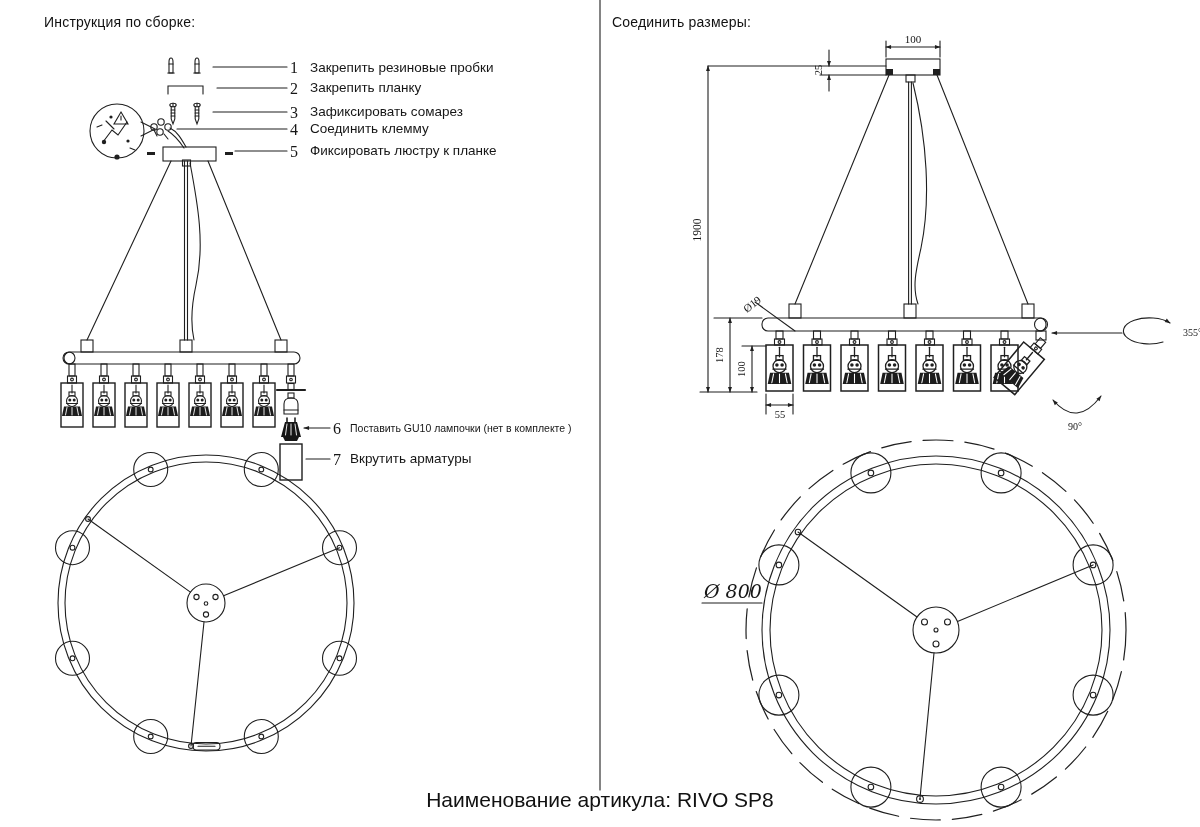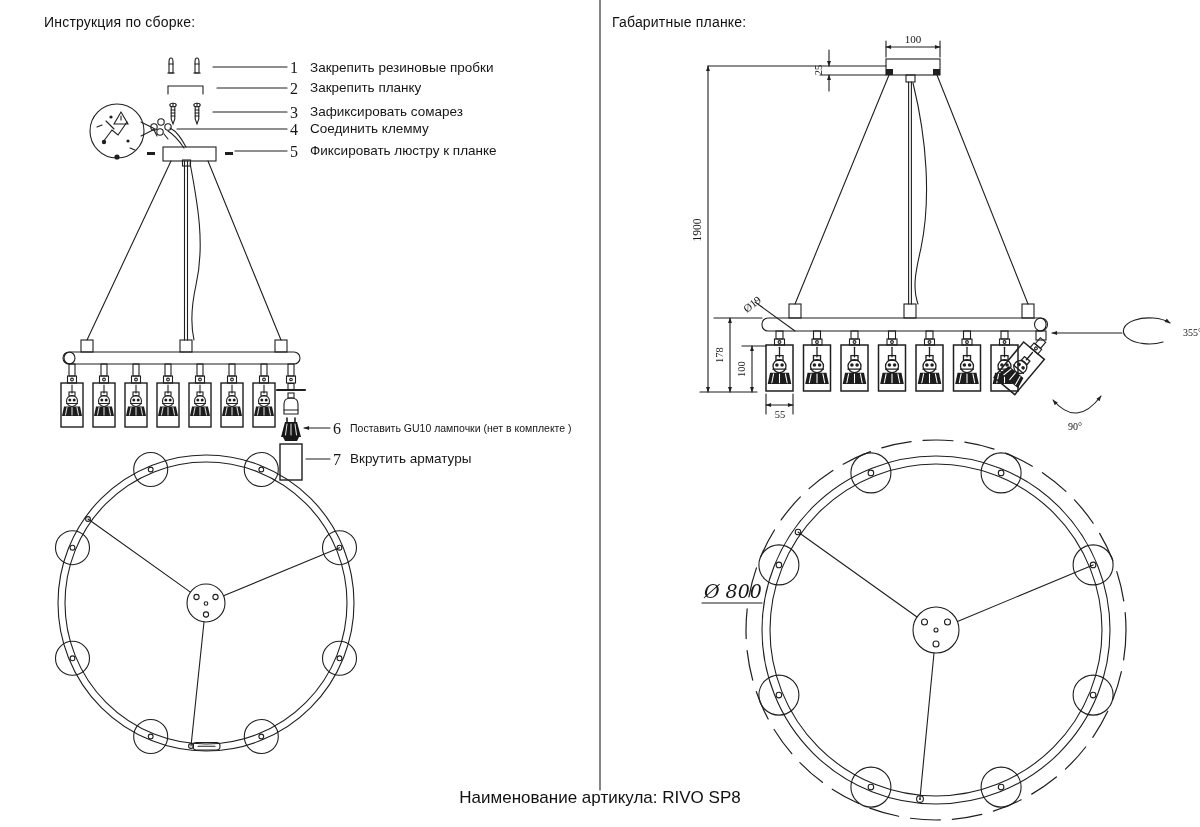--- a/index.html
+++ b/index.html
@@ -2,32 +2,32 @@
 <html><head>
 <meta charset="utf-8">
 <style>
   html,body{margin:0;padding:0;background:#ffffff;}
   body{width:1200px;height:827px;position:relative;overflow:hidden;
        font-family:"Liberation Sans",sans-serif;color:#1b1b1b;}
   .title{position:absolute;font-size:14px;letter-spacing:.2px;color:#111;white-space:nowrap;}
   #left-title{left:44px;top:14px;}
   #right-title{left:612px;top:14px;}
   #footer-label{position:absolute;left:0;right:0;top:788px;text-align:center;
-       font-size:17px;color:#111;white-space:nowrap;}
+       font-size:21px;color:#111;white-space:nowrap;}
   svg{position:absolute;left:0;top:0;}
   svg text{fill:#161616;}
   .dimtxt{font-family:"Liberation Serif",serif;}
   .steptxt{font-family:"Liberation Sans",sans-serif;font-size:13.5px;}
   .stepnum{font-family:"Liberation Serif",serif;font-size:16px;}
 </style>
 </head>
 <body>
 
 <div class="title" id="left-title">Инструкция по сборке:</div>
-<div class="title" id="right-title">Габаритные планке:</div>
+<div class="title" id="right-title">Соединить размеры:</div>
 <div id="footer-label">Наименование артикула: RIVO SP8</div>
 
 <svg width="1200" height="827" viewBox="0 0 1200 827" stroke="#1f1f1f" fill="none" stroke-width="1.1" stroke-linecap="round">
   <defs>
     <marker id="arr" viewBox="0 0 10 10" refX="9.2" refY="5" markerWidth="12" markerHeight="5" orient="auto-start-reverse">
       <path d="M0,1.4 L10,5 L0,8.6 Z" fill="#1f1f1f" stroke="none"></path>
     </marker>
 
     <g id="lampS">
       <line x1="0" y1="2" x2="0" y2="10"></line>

#####

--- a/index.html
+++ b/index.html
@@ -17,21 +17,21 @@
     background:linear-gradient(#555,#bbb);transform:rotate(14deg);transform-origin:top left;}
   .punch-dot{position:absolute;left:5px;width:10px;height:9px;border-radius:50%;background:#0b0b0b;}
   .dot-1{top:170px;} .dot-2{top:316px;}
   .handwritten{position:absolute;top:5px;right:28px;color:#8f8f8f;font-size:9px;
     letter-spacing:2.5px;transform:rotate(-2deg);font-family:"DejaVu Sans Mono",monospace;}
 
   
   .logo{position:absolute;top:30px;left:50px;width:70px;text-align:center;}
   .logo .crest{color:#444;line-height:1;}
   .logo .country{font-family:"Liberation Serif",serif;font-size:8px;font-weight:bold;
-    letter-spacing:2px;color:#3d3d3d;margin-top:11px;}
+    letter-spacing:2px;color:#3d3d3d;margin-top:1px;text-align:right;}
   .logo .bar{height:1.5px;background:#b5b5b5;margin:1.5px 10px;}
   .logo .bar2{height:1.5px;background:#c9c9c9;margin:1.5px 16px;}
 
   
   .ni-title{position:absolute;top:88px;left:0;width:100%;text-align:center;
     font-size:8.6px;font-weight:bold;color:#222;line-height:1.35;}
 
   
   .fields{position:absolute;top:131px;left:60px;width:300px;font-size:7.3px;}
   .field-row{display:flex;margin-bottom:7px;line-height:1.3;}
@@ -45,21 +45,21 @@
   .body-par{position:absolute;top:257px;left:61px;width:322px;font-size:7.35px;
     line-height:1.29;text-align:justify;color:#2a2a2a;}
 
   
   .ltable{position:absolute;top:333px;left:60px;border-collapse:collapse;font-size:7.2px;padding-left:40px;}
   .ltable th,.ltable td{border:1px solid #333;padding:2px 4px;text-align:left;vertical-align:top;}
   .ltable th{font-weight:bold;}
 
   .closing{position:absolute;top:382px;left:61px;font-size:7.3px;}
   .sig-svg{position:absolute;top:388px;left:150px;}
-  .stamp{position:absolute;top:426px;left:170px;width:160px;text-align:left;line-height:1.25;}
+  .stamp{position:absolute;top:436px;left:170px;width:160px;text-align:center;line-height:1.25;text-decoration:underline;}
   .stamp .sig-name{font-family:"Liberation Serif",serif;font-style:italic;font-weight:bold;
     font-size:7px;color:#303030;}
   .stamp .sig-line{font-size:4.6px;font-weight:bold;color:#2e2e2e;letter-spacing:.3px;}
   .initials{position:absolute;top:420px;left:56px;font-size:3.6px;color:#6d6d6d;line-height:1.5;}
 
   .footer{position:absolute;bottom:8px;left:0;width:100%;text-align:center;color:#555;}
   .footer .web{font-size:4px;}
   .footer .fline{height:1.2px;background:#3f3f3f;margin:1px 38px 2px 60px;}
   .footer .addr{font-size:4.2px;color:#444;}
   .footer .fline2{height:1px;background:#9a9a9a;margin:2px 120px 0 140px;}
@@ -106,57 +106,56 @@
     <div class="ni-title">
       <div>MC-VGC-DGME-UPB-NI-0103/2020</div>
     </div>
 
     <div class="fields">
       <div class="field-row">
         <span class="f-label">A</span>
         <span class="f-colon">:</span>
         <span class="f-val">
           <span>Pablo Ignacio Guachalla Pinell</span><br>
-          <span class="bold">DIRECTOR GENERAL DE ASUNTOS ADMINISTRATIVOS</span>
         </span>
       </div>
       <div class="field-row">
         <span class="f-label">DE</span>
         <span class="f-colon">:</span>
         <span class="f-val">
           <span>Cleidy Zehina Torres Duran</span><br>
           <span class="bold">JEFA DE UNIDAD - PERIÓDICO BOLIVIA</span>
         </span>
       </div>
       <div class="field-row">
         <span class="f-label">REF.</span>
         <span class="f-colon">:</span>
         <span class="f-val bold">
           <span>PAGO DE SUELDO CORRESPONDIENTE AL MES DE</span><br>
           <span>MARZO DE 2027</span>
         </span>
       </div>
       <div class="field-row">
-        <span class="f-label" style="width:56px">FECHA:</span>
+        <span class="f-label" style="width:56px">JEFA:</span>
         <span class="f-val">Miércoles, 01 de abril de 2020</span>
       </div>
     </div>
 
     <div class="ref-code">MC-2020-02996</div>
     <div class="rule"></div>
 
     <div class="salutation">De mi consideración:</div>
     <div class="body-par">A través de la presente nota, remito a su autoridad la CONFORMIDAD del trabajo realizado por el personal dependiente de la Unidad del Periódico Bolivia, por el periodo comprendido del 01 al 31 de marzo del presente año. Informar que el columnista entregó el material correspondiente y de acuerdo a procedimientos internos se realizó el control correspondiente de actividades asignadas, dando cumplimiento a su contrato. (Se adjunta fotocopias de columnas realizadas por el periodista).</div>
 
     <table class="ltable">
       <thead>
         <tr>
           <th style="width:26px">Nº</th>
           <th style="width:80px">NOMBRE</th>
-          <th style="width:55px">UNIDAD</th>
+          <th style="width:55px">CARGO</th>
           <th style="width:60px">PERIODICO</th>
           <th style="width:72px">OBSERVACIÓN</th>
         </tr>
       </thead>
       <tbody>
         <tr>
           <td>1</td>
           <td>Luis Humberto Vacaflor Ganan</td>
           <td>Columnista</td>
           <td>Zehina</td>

#####

TASK DETAILS>
In the lines above, find each one with "Zehina" and list it.

COMPLETED TASK>
           <span>Cleidy Zehina Torres Duran</span><br>
           <td>Zehina</td>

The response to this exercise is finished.